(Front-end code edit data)
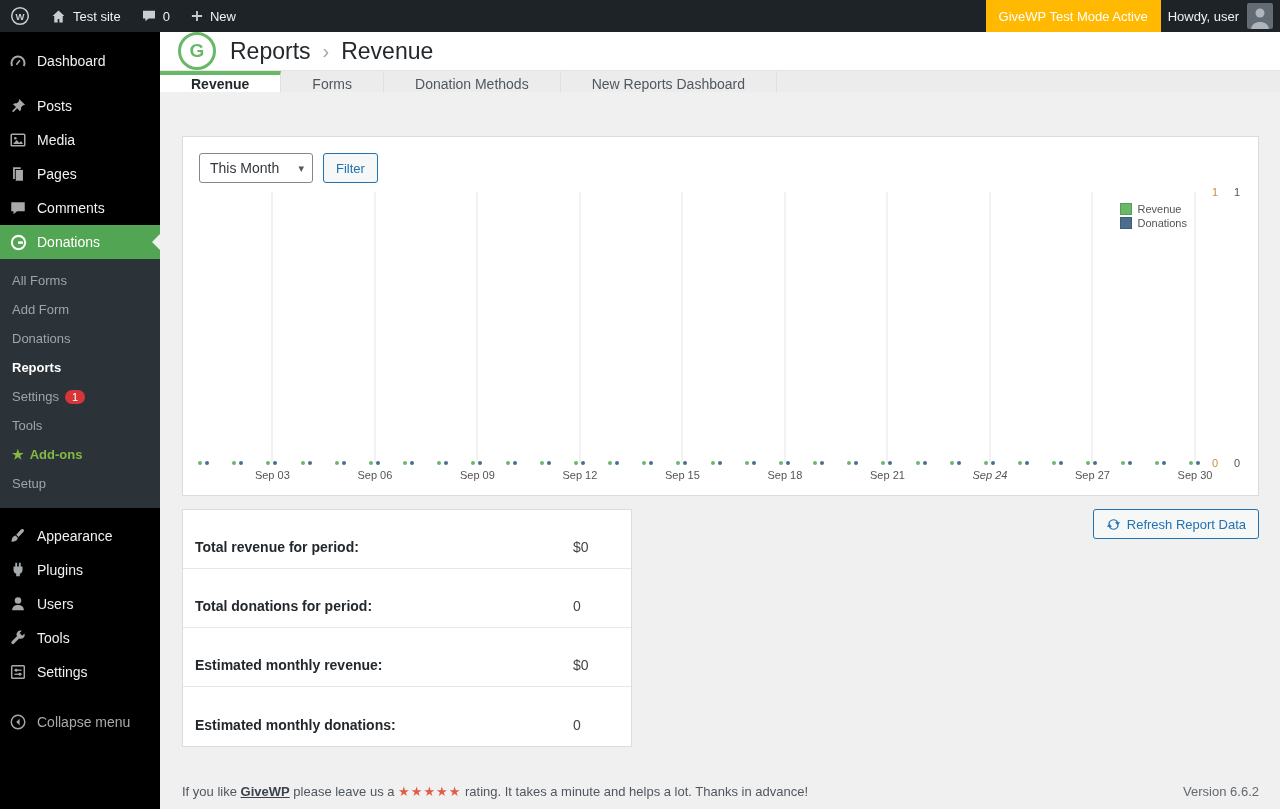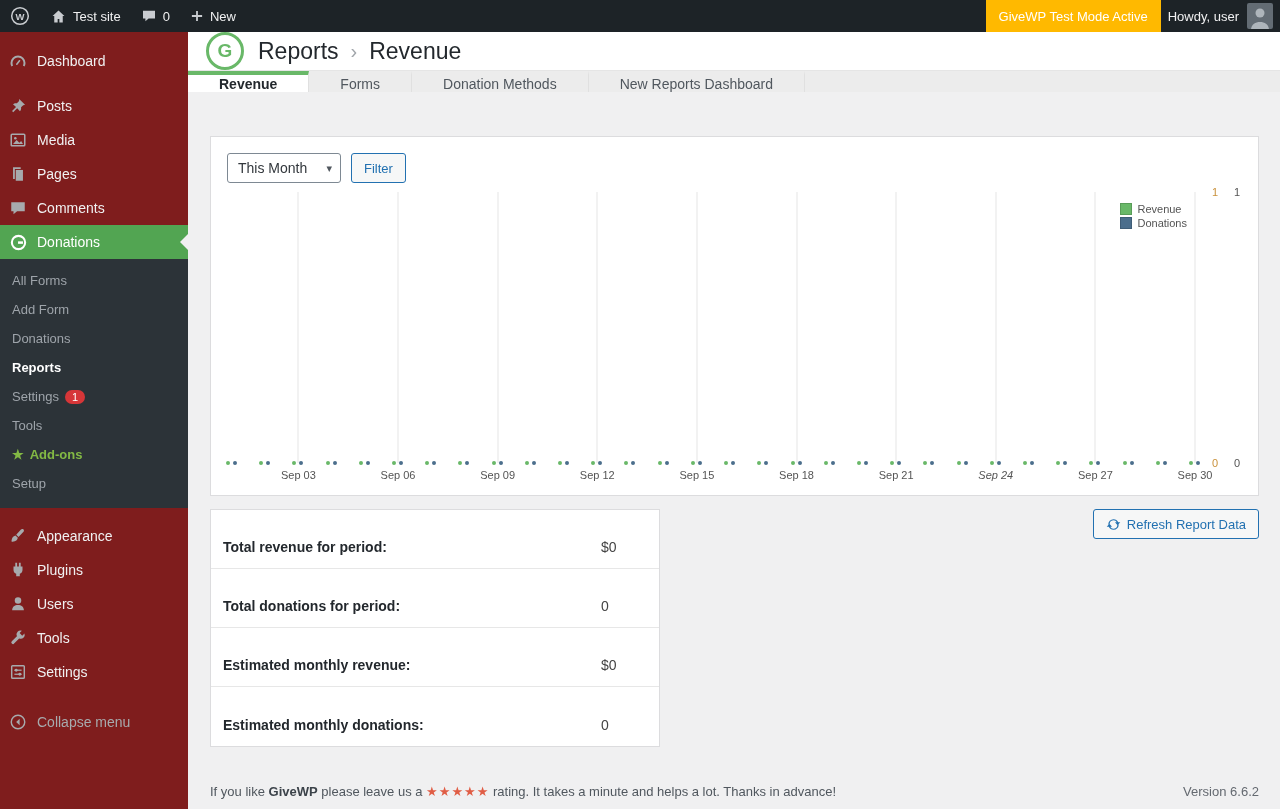--- a/index.html
+++ b/index.html
@@ -21,7 +21,7 @@
   .frame { display:flex; padding-top:32px; height:809px; }
 
   
-  .sidebar { width:188px; flex-shrink:0; background:#7f1d1d; color:#f0f0f1;
+  .sidebar { width:160px; flex-shrink:0; background:#000000; color:#f0f0f1;
              font-size:14px; padding-top:12px; }
   .menu-item { display:flex; align-items:center; gap:9px; padding:7px 8px; cursor:pointer; position:relative; }
   .menu-item .micon { width:20px; height:20px; color:#a7aaad; display:flex; align-items:center; justify-content:center; flex-shrink:0; }

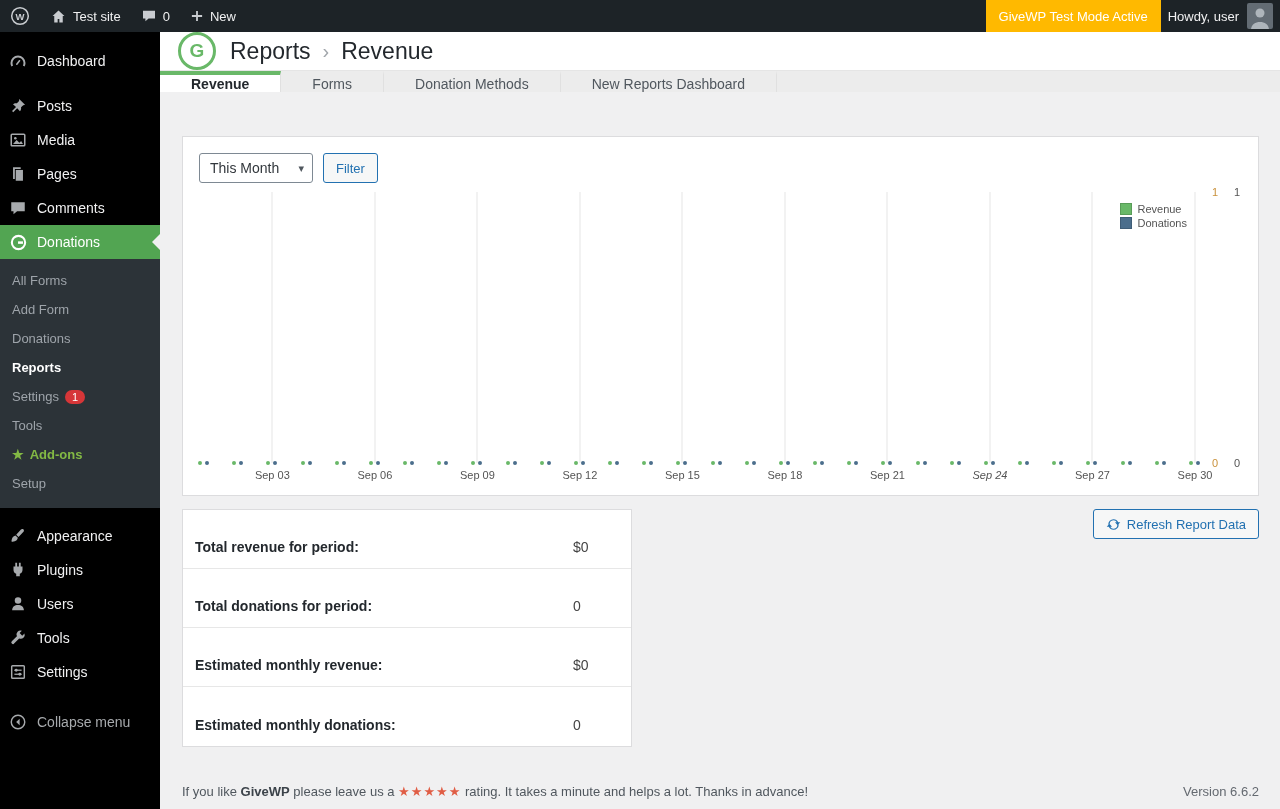--- a/index.html
+++ b/index.html
@@ -97,7 +97,7 @@
                  margin-top:37px; font-size:13px; color:#50575e; padding-bottom:10px; }
   .stars { color:#e05d45; letter-spacing:1px; }
   .version { color:#646970; }
-  b.brand { color:#3c434a; }
+  b.brand { color:#3c434a;text-decoration:underline; }
 </style>
 </head>
 <body>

» Exercise directions:
Every line above that includes the word "background" must appear in the answer.

» Response to the exercise:
-  .sidebar { width:188px; flex-shrink:0; background:#7f1d1d; color:#f0f0f1;
+  .sidebar { width:160px; flex-shrink:0; background:#000000; color:#f0f0f1;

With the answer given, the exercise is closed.